Initially dismissed as a Kim Kardashian-like figure, Baloch was seen by some as empowered in a country where women have fought for their rights for decades.

Qandeel’s brother gives police horrific account of murder

“Qandeel was an extremely astute individual who knew that what she was doing was more than being the most loved bad girl of Pakistan,” columnist and activist Aisha Sarawari told AFP.

Her killing “defines yet another setback for the women of our generation… This makes it harder for women. Period”.

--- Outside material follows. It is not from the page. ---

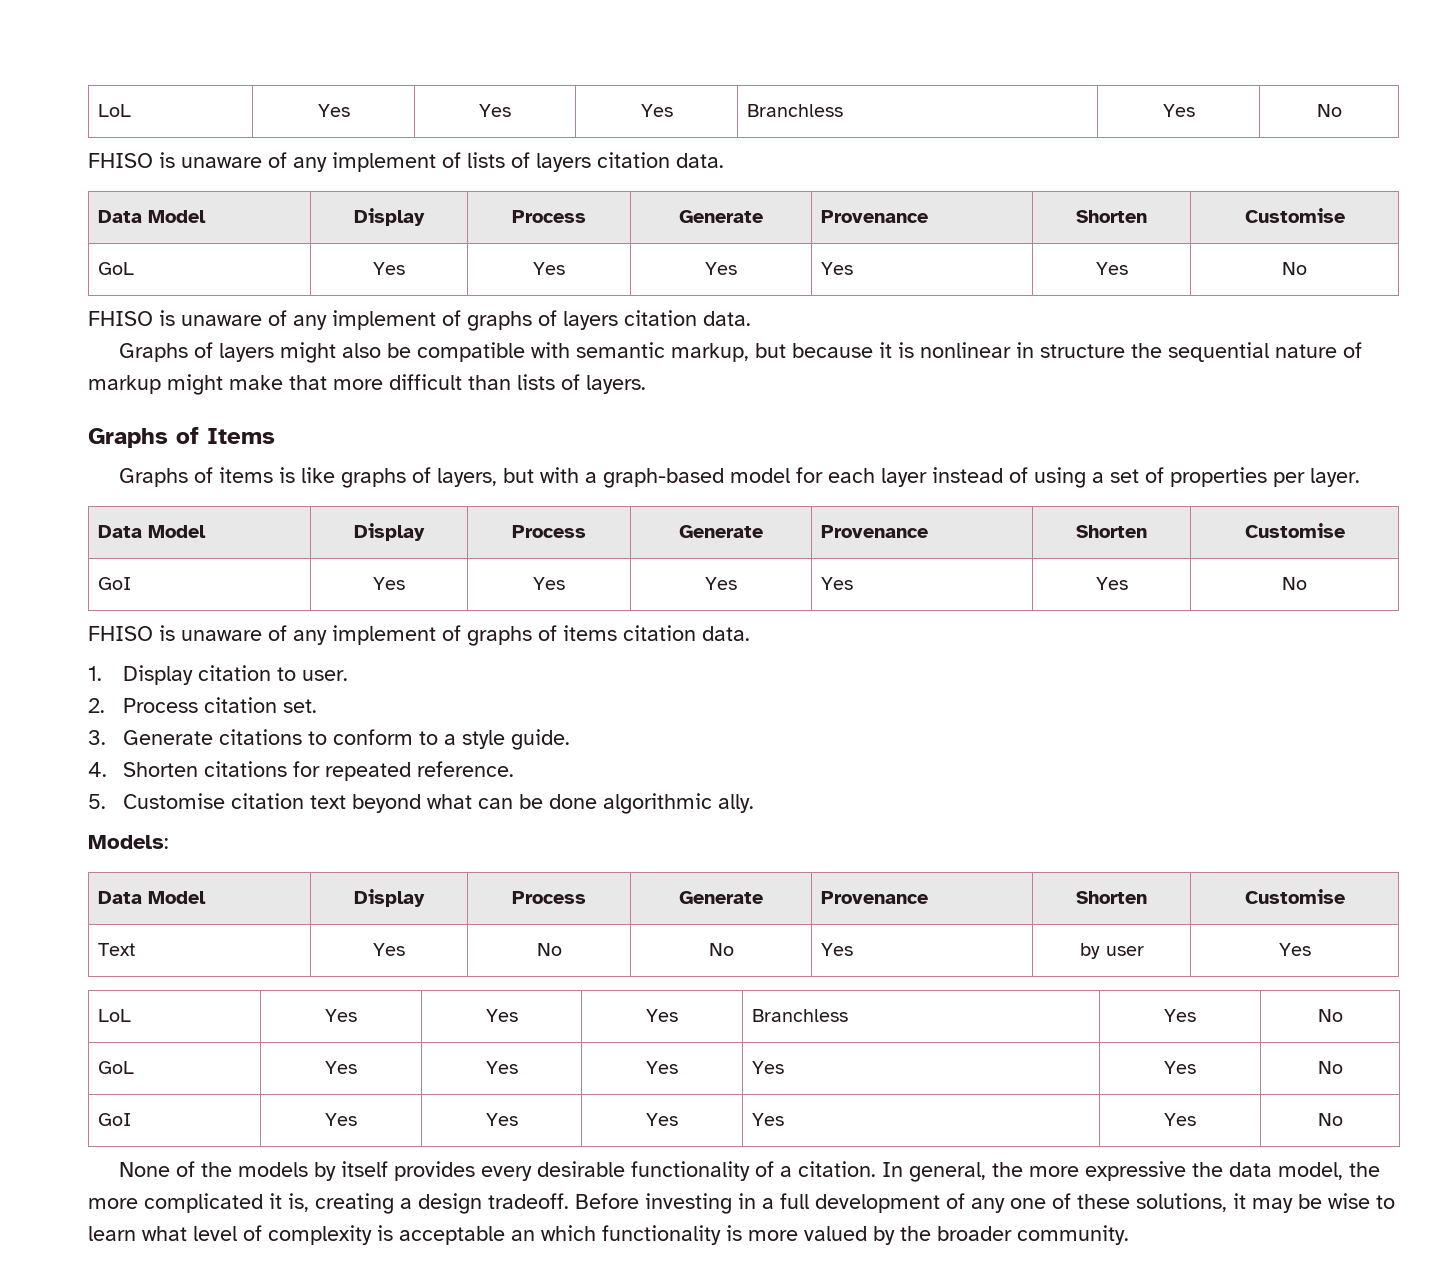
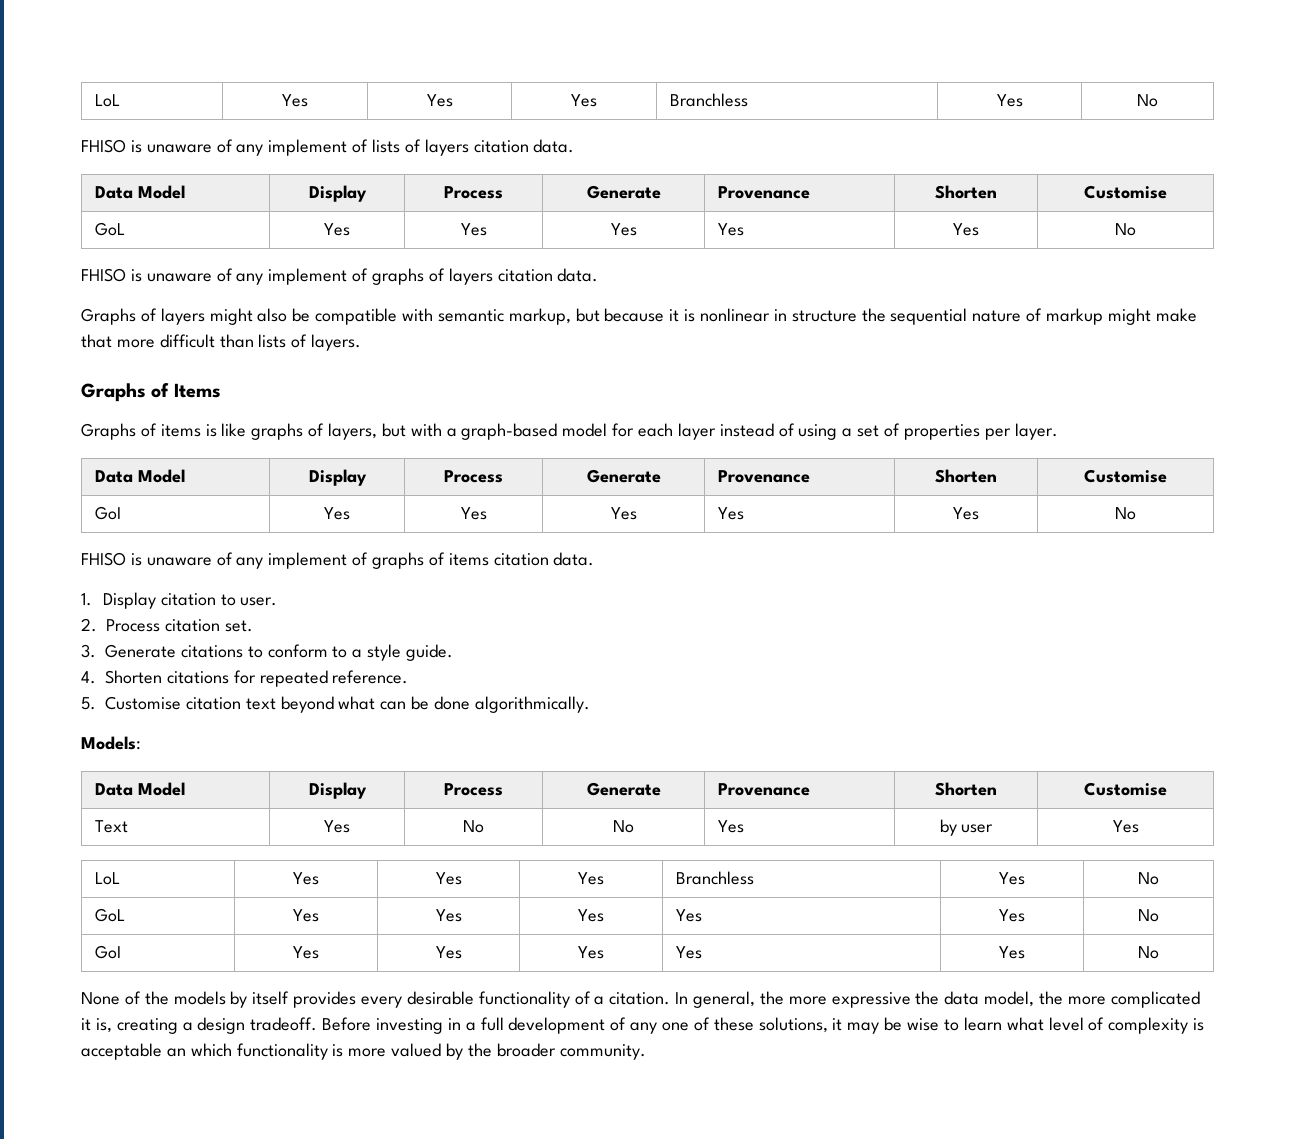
[602,793,754,814] algorithmic ally. -> [474,696,590,713] algorithmically.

“Many in Pakistan have laid blame for her death on her bold and provocative public acts, but for me her lifestyle was irrelevant,” said Benazir Jatoi, who works with the Aurat Foundation, a local NGO working on women’s legal and political empowerment.

“Qandeel has put a face to the countless ordinary Pakistani women that are murdered because society has given carte blanche to men,” she added.

Obaid-Chinoy’s film “A Girl in the River: The Price of Forgiveness” was hailed by Pakistan’s Prime Minister Nawaz Sharif, who in February vowed to push through anti-honour killing legislation.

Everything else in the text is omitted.